EXERCISE MATERIAL START

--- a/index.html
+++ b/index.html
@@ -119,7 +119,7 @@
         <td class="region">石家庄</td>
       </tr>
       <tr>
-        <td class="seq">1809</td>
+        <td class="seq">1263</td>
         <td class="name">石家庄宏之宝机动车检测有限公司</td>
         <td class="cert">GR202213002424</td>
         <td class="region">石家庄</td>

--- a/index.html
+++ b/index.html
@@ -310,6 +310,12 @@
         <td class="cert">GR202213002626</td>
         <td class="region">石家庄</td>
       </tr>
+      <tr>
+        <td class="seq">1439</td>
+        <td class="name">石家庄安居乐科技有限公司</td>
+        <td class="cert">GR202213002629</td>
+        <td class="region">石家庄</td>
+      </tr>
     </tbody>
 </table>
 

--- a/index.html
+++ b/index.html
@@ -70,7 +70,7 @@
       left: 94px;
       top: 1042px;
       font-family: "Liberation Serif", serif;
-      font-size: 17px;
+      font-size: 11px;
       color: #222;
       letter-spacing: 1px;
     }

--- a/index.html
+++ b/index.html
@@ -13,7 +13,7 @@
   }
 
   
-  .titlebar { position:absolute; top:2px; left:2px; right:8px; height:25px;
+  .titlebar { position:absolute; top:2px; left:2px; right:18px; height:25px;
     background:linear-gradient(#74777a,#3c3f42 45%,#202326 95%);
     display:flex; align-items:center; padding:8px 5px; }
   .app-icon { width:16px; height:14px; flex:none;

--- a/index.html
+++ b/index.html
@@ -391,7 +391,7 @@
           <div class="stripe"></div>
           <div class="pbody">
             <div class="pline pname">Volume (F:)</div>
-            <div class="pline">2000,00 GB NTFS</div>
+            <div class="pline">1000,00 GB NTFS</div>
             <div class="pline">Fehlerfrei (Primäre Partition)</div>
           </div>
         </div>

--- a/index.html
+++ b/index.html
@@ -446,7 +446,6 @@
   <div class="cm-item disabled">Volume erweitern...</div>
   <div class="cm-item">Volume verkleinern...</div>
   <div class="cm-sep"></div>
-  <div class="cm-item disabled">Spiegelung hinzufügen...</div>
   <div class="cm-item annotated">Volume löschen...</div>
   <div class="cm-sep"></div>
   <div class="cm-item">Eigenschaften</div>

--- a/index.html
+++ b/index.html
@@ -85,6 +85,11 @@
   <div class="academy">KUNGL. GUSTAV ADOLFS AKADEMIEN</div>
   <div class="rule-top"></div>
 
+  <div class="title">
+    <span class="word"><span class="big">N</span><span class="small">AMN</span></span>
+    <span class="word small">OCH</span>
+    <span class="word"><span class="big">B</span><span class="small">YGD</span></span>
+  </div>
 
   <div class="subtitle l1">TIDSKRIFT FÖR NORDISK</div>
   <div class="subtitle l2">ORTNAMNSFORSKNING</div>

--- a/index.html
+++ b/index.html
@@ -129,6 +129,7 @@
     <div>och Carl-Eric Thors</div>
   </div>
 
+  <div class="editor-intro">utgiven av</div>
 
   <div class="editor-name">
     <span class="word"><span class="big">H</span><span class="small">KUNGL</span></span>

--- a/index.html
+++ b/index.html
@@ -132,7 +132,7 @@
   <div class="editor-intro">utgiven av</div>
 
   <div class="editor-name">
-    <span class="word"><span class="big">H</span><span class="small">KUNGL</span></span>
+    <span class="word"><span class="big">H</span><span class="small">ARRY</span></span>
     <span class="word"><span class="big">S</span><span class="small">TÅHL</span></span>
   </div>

EXERCISE MATERIAL END

=== TASK BRIEF ===
Search the data for the string "titlebar" and copy each line where it appears.

=== ANSWER TO THIS TASK ===
-  .titlebar { position:absolute; top:2px; left:2px; right:8px; height:25px;
+  .titlebar { position:absolute; top:2px; left:2px; right:18px; height:25px;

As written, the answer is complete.